WHAT YOU NEED TO DO:
The response must contain every line below in which "parametric" appears.

[Records from a dataset]
━━━━━━
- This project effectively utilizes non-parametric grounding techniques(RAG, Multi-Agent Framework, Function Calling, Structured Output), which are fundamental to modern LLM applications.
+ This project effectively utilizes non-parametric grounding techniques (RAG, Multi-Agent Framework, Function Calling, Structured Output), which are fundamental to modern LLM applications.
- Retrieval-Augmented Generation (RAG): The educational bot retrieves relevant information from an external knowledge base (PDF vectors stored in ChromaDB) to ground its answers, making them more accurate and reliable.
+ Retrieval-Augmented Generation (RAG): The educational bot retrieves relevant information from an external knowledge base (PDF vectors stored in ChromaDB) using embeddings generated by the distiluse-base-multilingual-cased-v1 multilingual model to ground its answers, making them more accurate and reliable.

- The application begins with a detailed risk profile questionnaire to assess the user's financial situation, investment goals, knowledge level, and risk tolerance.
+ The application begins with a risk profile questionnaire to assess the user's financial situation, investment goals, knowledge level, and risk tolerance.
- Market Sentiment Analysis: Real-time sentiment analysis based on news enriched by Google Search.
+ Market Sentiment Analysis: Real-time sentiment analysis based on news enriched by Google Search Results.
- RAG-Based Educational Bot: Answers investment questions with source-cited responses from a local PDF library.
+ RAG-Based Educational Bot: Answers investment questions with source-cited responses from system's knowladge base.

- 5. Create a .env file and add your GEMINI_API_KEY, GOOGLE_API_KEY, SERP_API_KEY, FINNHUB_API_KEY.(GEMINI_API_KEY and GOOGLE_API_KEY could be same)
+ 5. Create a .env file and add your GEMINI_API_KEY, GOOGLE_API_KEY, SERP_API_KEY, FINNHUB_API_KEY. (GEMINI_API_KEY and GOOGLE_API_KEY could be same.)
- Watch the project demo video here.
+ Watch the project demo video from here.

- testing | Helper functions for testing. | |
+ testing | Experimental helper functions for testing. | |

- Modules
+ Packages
━━━━━━
ANSWER:
- This project effectively utilizes non-parametric grounding techniques(RAG, Multi-Agent Framework, Function Calling, Structured Output), which are fundamental to modern LLM applications.
+ This project effectively utilizes non-parametric grounding techniques (RAG, Multi-Agent Framework, Function Calling, Structured Output), which are fundamental to modern LLM applications.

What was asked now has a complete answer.